I thought I could spend my time wisely here in advance to bookup my skills in the sport prior to obtaining the new puppy. So far I have purchased

Amazon.com: Schutzhund: Theory and Training Methods (Howell reference books) (9780876057315): Susan Barwig, Stewart Hilliard: Books

and






(still waiting for them to arrive)

My question is, what other books might be recommended so that *I* wont limit my dogs future in SchH (i suspect that was more the reason my dobe only made it through SchH I). 
Also I saw some interesting DVD's located at the Leerburgs website, but they are 40$ each. I'm not saying they arent all worth 40$ but maybe someone could point me at a few that would benefit me the most?
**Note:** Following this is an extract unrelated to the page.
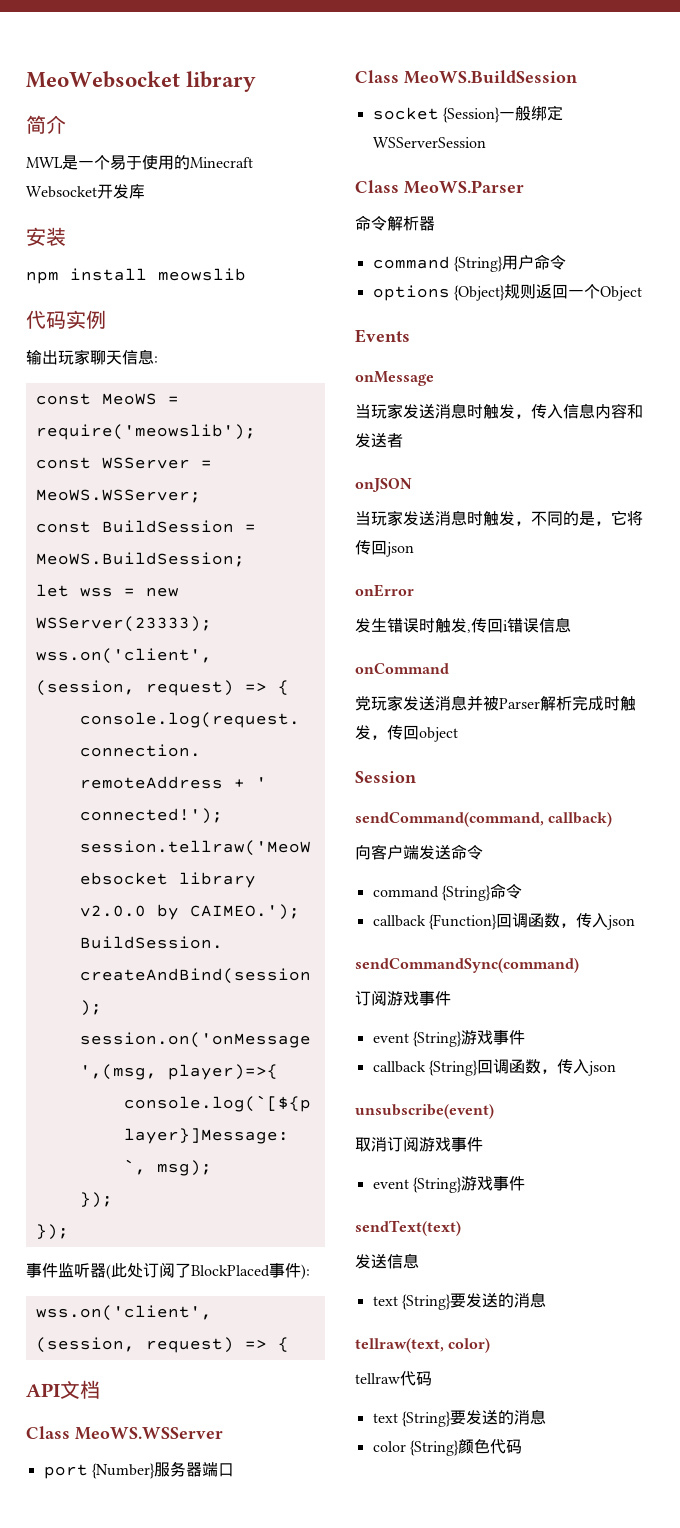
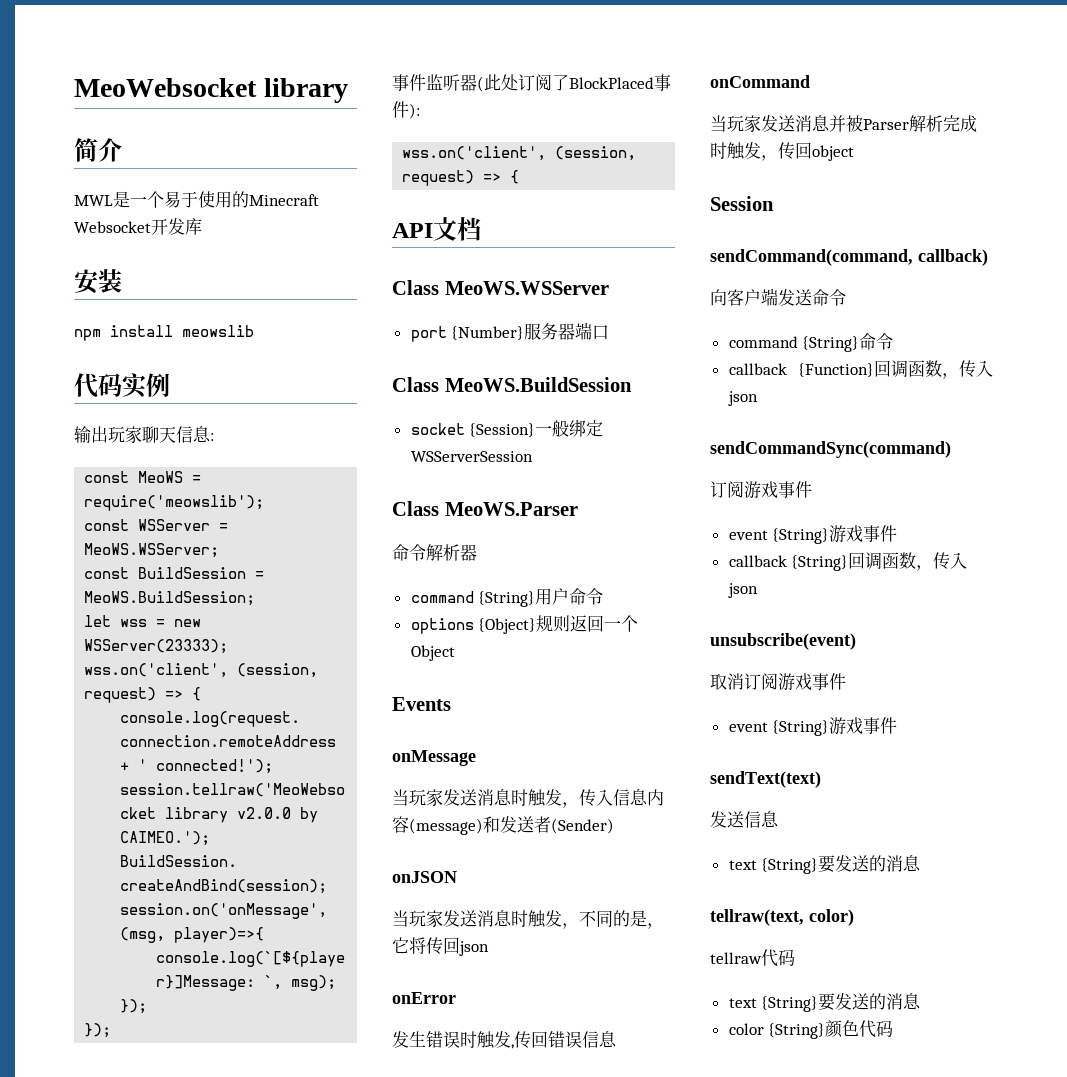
(627, 411) none -> [409,818,483,835] (message)
(403, 440) none -> [551,818,614,834] (Sender)
[503,620,508,631] i -> (548, 1039) none
[355,696,371,711] 党 -> [710,115,727,132] 当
To help out, im intending to purchase a Czech from Earnhardt Kennels in NC. (Once I have made my visit there and looked around- as i wont buy from someone i havent personally checked out), and my goals in order importance are:

1) Home companion
2) general obedience
3) SchH I--> III

Thanks in advance,

SSG Fraiser


----------



## szariksdad (Jun 25, 2010)

I love for books "Der Schutzhund" along with "Training the Behavior" I have watched some of Ed Frawleys videos and have not blown away with them for the cost these were his own and not the ones he did with either Bernhard Flinks or Michael Ellis. I have bought Ivan Balbanov videos and like them better.


----------



## wildo (Jul 27, 2006)

The only help I can provide would be this:

Ivan Balabanov is something like a 7-time world champion in Schutzhund competitions. You can find his accomplishments here. Though I have not yet watched them, he offers a video series that comes with high reviews. You can find the series here. I just picked up the first two videos in the series from a seller here on this forum and am excited to watch them.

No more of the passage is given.